Written by: The Insider

Theatre Local, Peckham
****

Vera, Vera, Vera is the debut play from young actress Hayley Squires, and is one of only two plays to be specially selected by the Royal Court to be part of the third season of its Theatre Local project, a scheme which aims to bring new and challenging theatre to outlying parts of London that are not normally known for their cultural excellence.  Vera is being staged in the Bussey Building, a former munitions and cricket bat factory opposite Peckham train station.

I will endeavour not to critique this production with a view coloured by how outstanding I think the Theatre Local project is, although of course the context of a performance should never be ignored.  I will limit my eulogizing to merely emphasizing how wonderful it is to go and see a professional production on a ‘Pay What You Can’ basis in an area where a friendly barman recommended “either the KFC or the McDonald’s” as local restaurants a couple might like to go to for a romantic pre-theatre meal.

This production is executed with trademark Royal Court style and attention to design detail.  The space itself is the third floor of a dilapidated old pre-war building that has been transformed into a neglected inner-city park.  You enter the grotty landscape of the play in a very real and immediate way - the entire ‘auditorium’ is wall-to-wall grass, littered with fag ends, broken bottles, and crumpled condolence cards. This sets the tone for what is a fairly bleak and unrelenting study of modern urban society, a character-driven black comedy with far more visceral shock tactics than belly laughs.

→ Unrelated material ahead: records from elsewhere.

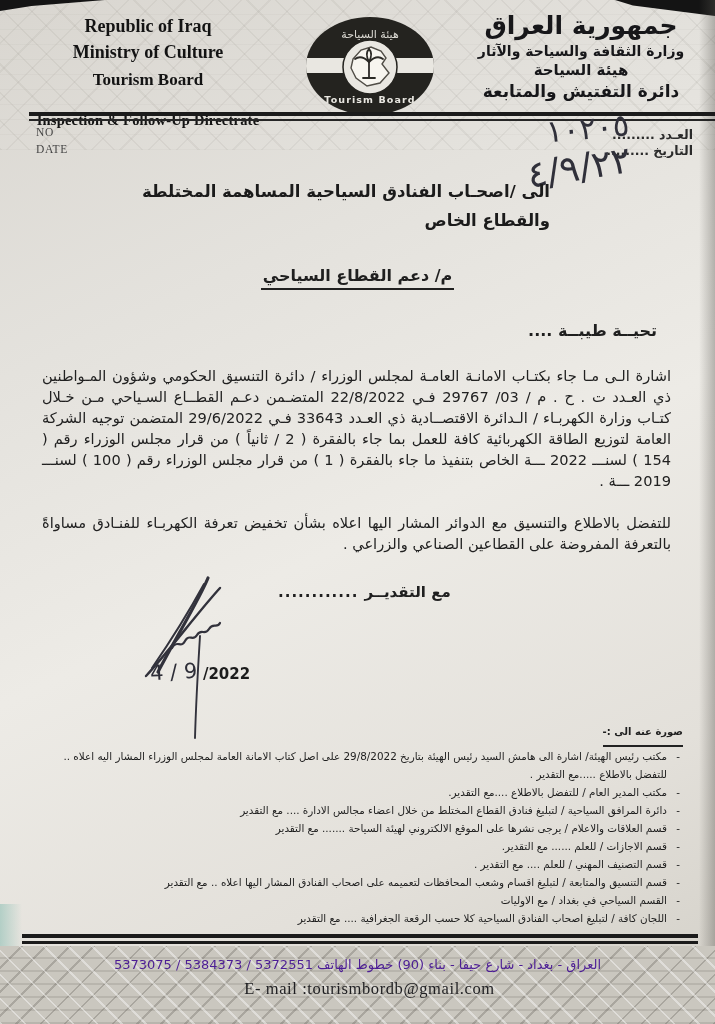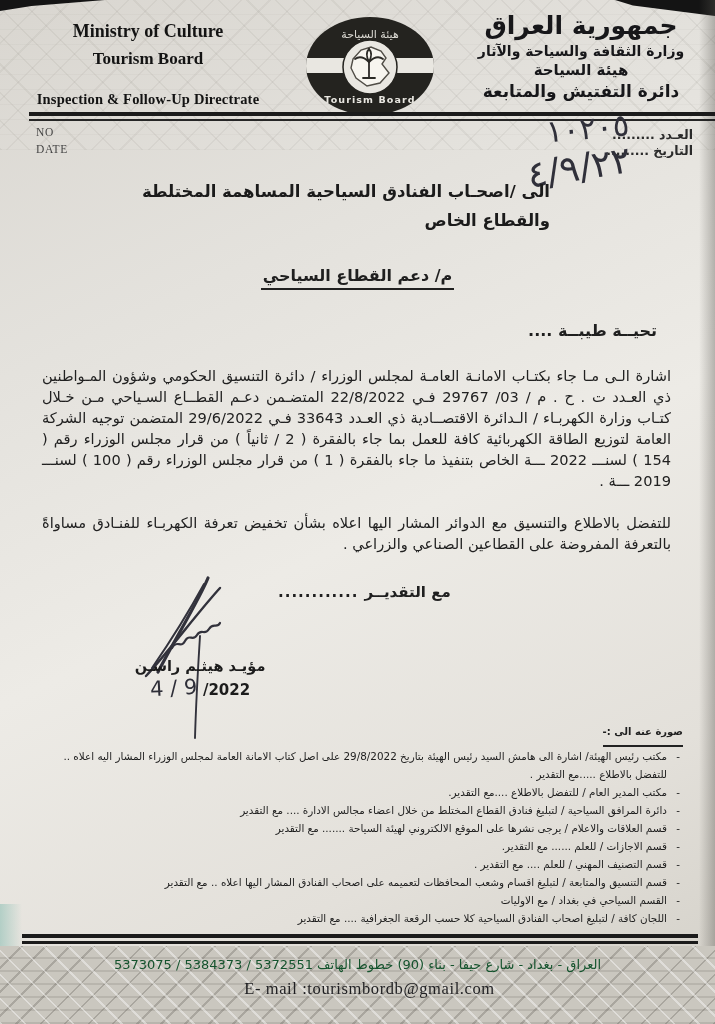--- a/index.html
+++ b/index.html
@@ -100,6 +100,7 @@
   <div class="edge-left-bottom"></div>
 
   <div class="lh-en">
+    <div class="l1">Republic of Iraq</div>
     <div class="l2">Ministry of Culture</div>
     <div class="l3">Tourism Board</div>
     <div class="l4">Inspection &amp; Follow-Up Directrate</div>

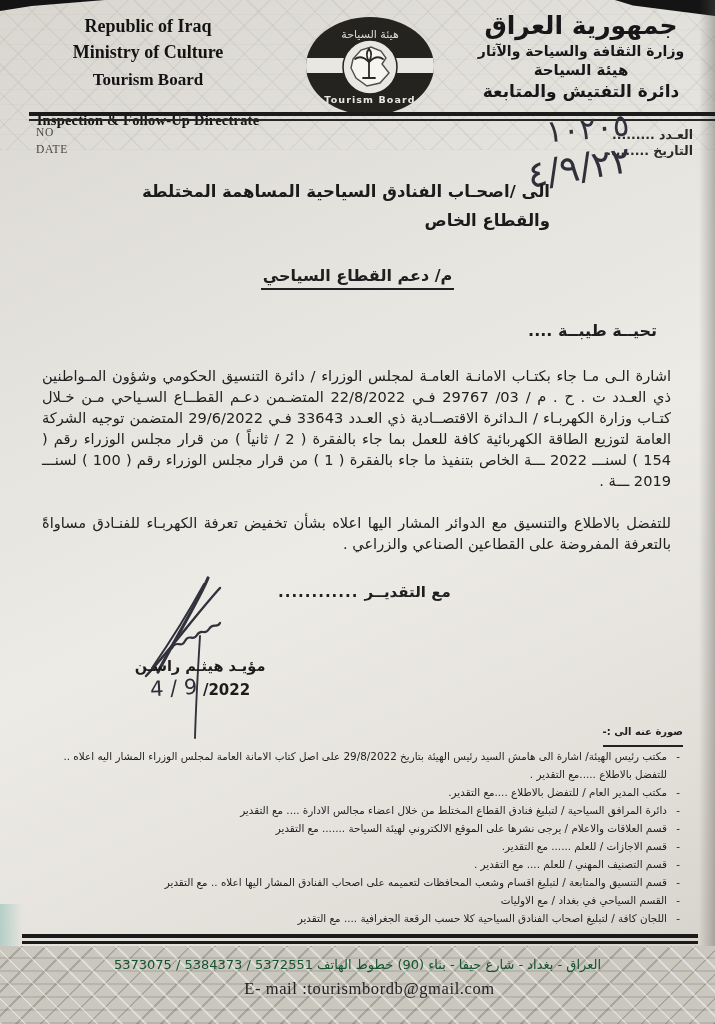--- a/index.html
+++ b/index.html
@@ -182,7 +182,6 @@
   </svg>
 
   <div class="sig-block">
-    <div class="sig-name">مؤيـد هيثـم راسـن</div>
     <div class="sig-date">
       <span class="hw">4 / 9</span>
       <span class="typed">/2022</span>

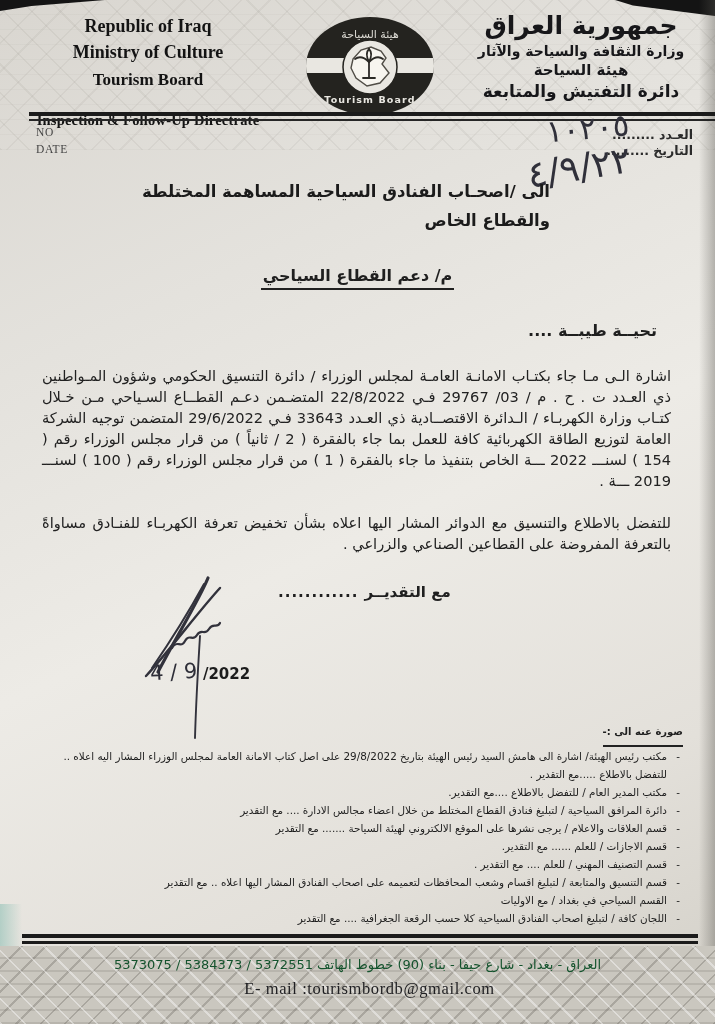--- a/index.html
+++ b/index.html
@@ -84,7 +84,7 @@
     repeating-linear-gradient(-45deg,rgba(92,88,80,.32) 0 2px,transparent 2px 17px),
     repeating-linear-gradient(0deg,rgba(92,88,80,.18) 0 1.5px,transparent 1.5px 13px);}
   .footer-address{position:relative;margin-top:11px;text-align:center;direction:rtl;
-    font-size:13px;color:#14532d;}
+    font-size:13px;color:#4c1d95;}
   .footer-email{position:relative;text-align:center;font-family:"Liberation Serif",serif;
     font-size:16.5px;color:#1f1f22;margin-top:7px;letter-spacing:.6px;margin-left:24px;}
 </style>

The story follows two sets of seemingly disparate characters as they deal with the fallout from their respective days – a schoolboy fight and the funeral of a young war hero.  The dramatic structure is simple – one scene following one set of protagonists, followed by a scene focusing on the others...and repeat until finished.  The transitions between these scenes are managed beautifully – our small cast of five move the set and props in character, carelessly discarding unwanted items out into the managed wasteland of the space beyond, and then waiting broodingly (there is an awful lot of brooding and surly menace in this piece) and visibly offstage for their next moment in the spotlight, on permanent display even when they are not in focus.

This is going to be one of those ‘four-star reviews that reads like a three-star’ that everyone in the theatre despises, and it is deliberate. The confounded extra star has been awarded for the sterling efforts of the cast and production team in elevating this interesting and raw debut play beyond its juvenile self.  The piece is interesting, intense, powerful, and a real achievement for a young woman with an acting background – but it is flawed.  Some hackneyed and laboured bits of dialogue that could have been excruciating in the hands of a less capable cast were parlayed into strong dramatic moments by these accomplished young actors; Daniel Kendrick as Lee and Ted Riley as Sammy were particularly strong.  It also struck me as the unfinished version of a longer and more complex piece – I felt like there was another set of characters missing that had been sacrificed for the sake of keeping the play to the requisite hour, another set of voices that had been stifled.  For me, the piece owed a debt to the wonderful television series This Is England, with a similar flair for repugnant characters and disaffected youth in desperate circumstances.  This comparison is high praise indeed, and is intended as such, but Squires still has some way to go to find a voice that is truly her own.  However, with the Royal Court in her corner and the best possible start to her career as a playwright, I think she is a name to watch.  I recommend taking advantage of this fantastic arts initiative to see Vera, Vera, Vera, and give yourself a fighting chance of being able to say: “Oh, I was seeing Miss Squires’ plays before anyone knew who she was”.

‘Vera, Vera, Vera’ runs at Theatre Local, Peckham, until 28th July.